Presumably it goes without saying that you try to avoid structuring your
program that way.
> If you add calling the RNG to some function in the future, and you want
> it to use the same RNG stream, you will then have to add the seed as a
> parameter to the function and modify all the lines where that function is
> called (which possibly requires to add the seed as parameter to those
> functions where those lines are, etc.) If you later remove the need for the
> RNG, then the parameter becomes obsolete, but are you going to remove it?
This kind of refactoring is both common and irritating. There are ways
around it. For example, if you're doing a lot of work with random
numbers, or any kind of state-carrying operation, you would probably use
some kind of monad. That way, changing what gets passed around involves
changing a few type signatures rather than wholesale editing of the
whole program. (Especially if those type signatures are automatically
derived, or even if you just use a few carefully chosen type aliases.)
> How do you even create objects which have a state in Haskell?
Answer #1: You don't. You structure your program some other way.
Answer #2: If you really want to, Haskell does provide mutable storage.
> Suppose
> that you want to create, for example, sprite objects, each one with their
> own state. This state could be, for example, an image (which may be shared
> among several sprite objects, or different from other sprite objects, and
> which might even change in the future due to some event), their location
> on screen and a RNG stream specific to that sprite object. When you call
> some update function of the sprite, then the sprite could eg. call the RNG
> function using its own RNG stream, and update its own position on screen
> based on that. Given that you can't (in theory) assign anything to anything
> else, how can you make an object which changes its own state?

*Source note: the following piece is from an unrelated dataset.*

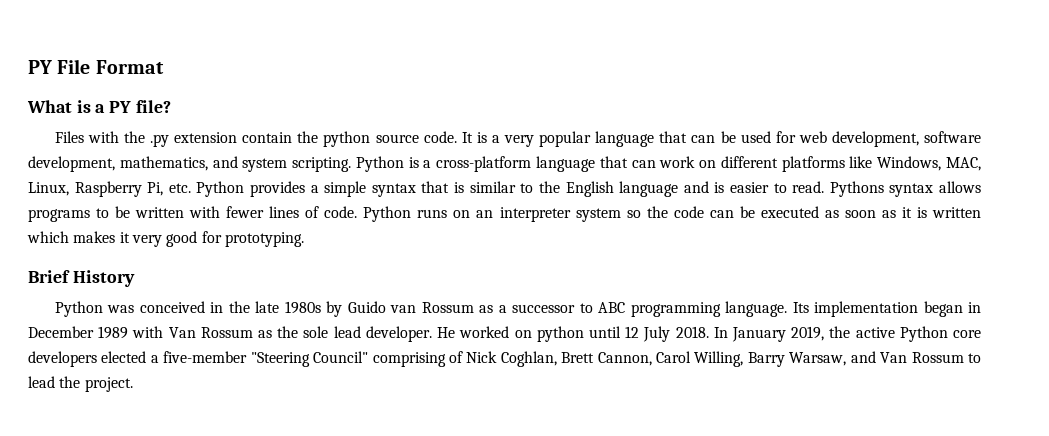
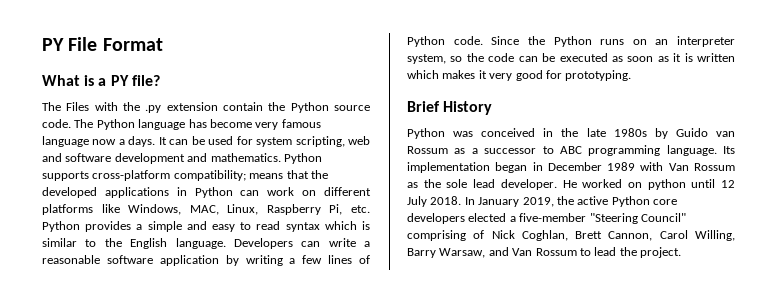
- Files with the .py extension contain the python source code.
+ The Files with the .py extension contain the Python source code.
- It is a very popular language that can be used for web development, software development, mathematics, and system scripting. Python is a cross-platform language that can work on different platforms like Windows, MAC, Linux, Raspberry Pi, etc. Python provides a simple syntax that is similar to the English language and is easier to read. Pythons syntax allows programs to be written with fewer lines of code. Python runs on an interpreter system so the code can be executed as soon as it is written which makes it very good for prototyping.
+ The Python language has become very famous language now a days. It can be used for system scripting, web and software development and mathematics. Python supports cross-platform compatibility; means that the developed applications in Python can work on different platforms like Windows, MAC, Linux, Raspberry Pi, etc. Python provides a simple and easy to read syntax which is similar to the English language. Developers can write a reasonable software application by writing a few lines of Python code. Since the Python runs on an interpreter system, so the code can be executed as soon as it is written which makes it very good for prototyping.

If the PRNG is unique to each sprite then it's fairly easy. You just
write some function that takes a sprite structure describing how the
sprite is right now (i.e., where it is, what image it has, etc.) and
returns a new sprite structure.
More generally, for something like a complex game with collision
detection, object interaction, user input from the outside world, etc.,
you would probably have some structure that represents the state of the
entire "game world", and a function that computes a new state from the
previous one plus some user input. You then have some functions that
display this somehow.
> I suppose I just can't stop thinking in the object-oriented way, where
> you have objects, each one having its own private state, each one being
> able to modify its own state without exposing the details to the outside.
> This feels like the ideal design for things like for example sprites, as
> described above. I just call, for example, some kind of update function
> of those sprites, and they do whatever; I don't know and I don't even
> want to know, from the outside, what they are doing inside.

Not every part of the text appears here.